I met Kate NaDeau more than a decade ago, when I went to check out Stone Soup Farm, her 26-acre farm on a south-facing hillside in Monroe, Maine. I was immediately drawn to Kate’s hand-built stone cottage, comfortable and worn décor, and seasonal lifestyle. When I asked her about a rusty grate hanging on the wall, Kate said, “Oh, that. That’s just wabi-sabi.” Kate launched me on a journey to learn more about this Japanese concept, which finds beauty in things that are imperfect, impermanent and aged. Her home is wabi-sabi at its finest.

Inspired by back-to-the-land pioneers Scott and Helen Nearing, Kate and her former husband, Phil, spent five years building a stone house using a slip-form method of construction with elements of Japanese architecture. The 1,500-square-foot home is bermed into the hillside to the north and open to the south to take in passive solar gain. “Passive solar is so wonderful—working with the climate instead of trying to fight it—bringing in some kind of harmony, working with the elements,” Kate says.

Kate and Phil hand-dug 4-foot-deep trenches for the home’s foundation and gathered flat stones from the woods and fields nearby. (Some visitors to the farm, hearing they needed flat stones, hauled in loads of them.) Kate and Phil mixed cement in wheelbarrows and built wooden forms that held the cement while it set around the stones. Inside, they attached insulation, plastic vapor barriers and pine walls to two-by-fours inserted into the 6-foot-high stone walls; trimmed out a second-story bedroom using fir two-by-fours and topped the structure with a double metal roof. “The construction was spread over five years because we were paying as we went,” Kate says. “But the advantage is that you really get to know the land—where you spend time, where the sun comes up at different times of the year. There’s something to be said for going slow—which is very different from the way people in this country do things.”

From the large overhead beams for drying herbs and flowers to the greenhouse attached to the west side, the home was designed to accommodate agrarian ways. “I live a strongly seasonal lifestyle,” says Kate, who now lives alone. “The weather is ever changing, and farm-related activities are so different. So my home’s areas of use are very seasonal.”

In winter, the low sun streams into Kate’s denlike dining room and living area, providing heat that she supplements with a fire in the early evening. “Burning wood is a winter activity that I love, a gentle way of keeping things going—getting a couple of armloads of wood each day, keeping ahead of the storms,” she says. In spring and summer, Kate basks in the sun on the 15-by-20- foot wooden deck on the home’s south side and serves tea or picnics on the covered terrace attached to her workshop. She loves to catch the sunrise on the eastern porch. “Because summer’s such an expansive time, I really use that outdoor space much more,” she says.

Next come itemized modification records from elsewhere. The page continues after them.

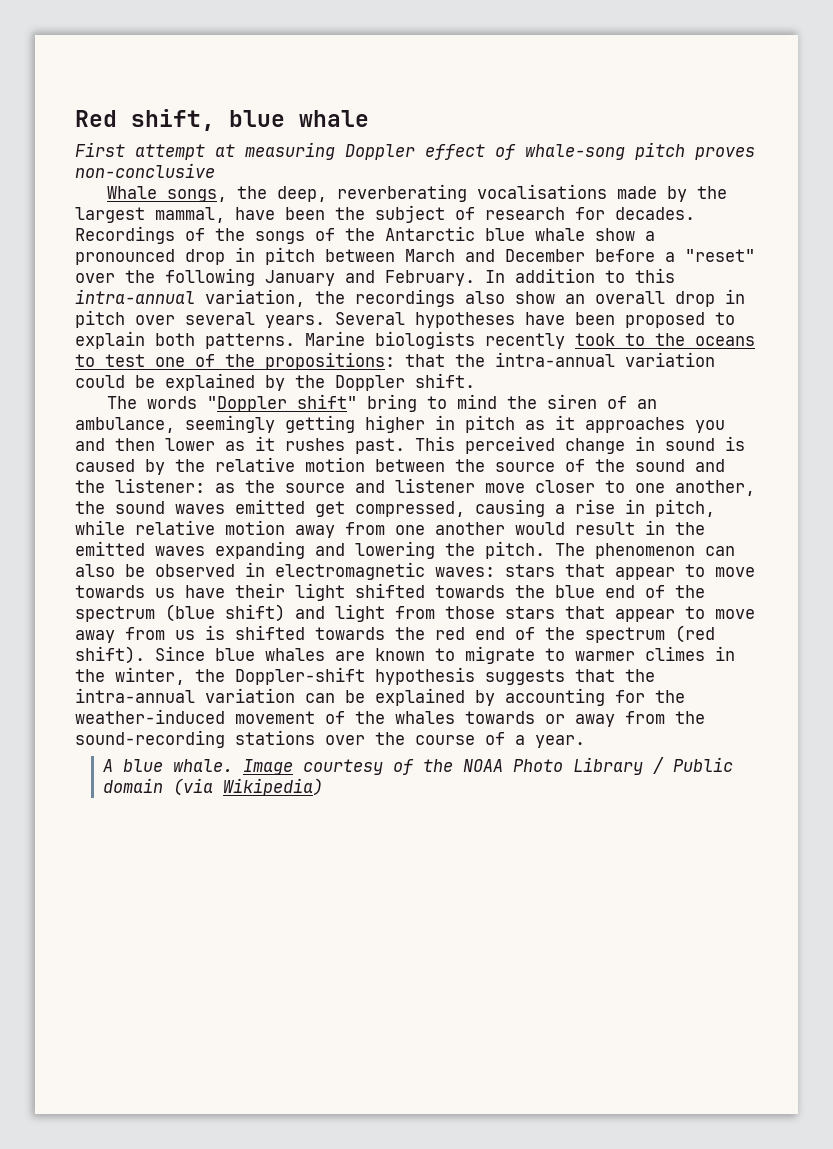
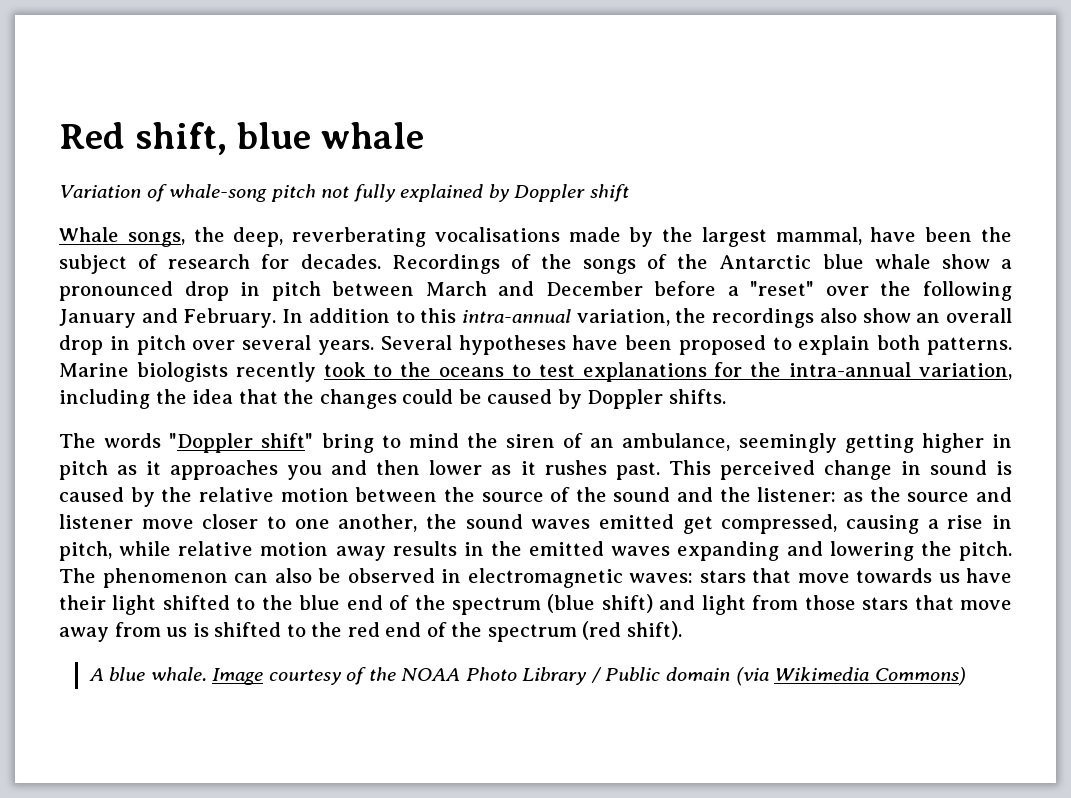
[75,142,755,160] [75,163,215,178] First attempt at measuring Doppler effect of whale-song pitch proves non-conclusive -> [59,184,629,202] Variation of whale-song pitch not fully explained by Doppler shift
[155,352,715,370] [75,373,475,391] one of the propositions: that the intra-annual variation could be explained by the Doppler shift. -> [582,362,1012,382] [59,389,726,409] explanations for the intra-annual variation, including the idea that the changes could be caused by Doppler shifts.
[345,522,635,535] from one another would result -> [392,541,457,556] results
[615,564,705,580] appear to -> (791, 575) none
[435,585,505,598] towards -> [236,597,256,610] to
[615,606,705,622] appear to -> (954, 602) none
[315,627,385,640] towards -> [286,624,306,637] to
[155,646,735,664] [75,667,655,685] [75,688,685,706] [75,709,705,727] [75,730,585,748] Since blue whales are known to migrate to warmer climes in the winter, the Doppler-shift hypothesis suggests that the intra-annual variation can be explained by accounting for the weather-induced movement of the whales towards or away from the sound-recording stations over the course of a year. -> (682, 630) none
[222,778,323,796] Wikipedia) -> [774,667,966,686] Wikimedia Commons)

Before she moved to Maine from California, Kate had grown a few tomato and basil plants but had no real experience with a large-scale garden. Yet she doesn’t consider the terraced masterpiece she’s created on the steep, sunny hillside such a big deal. “This isn’t rocket science,” she says. “I read the Nearings and other books, but it’s mainly a matter of just doing it, learning from your mistakes, trying and trying and trying. It always seems to be a good year for something or a bad year for something. Some pest is eating this and this, but you get the bounty in something else. When you look at the big picture, it all seems to work out okay.”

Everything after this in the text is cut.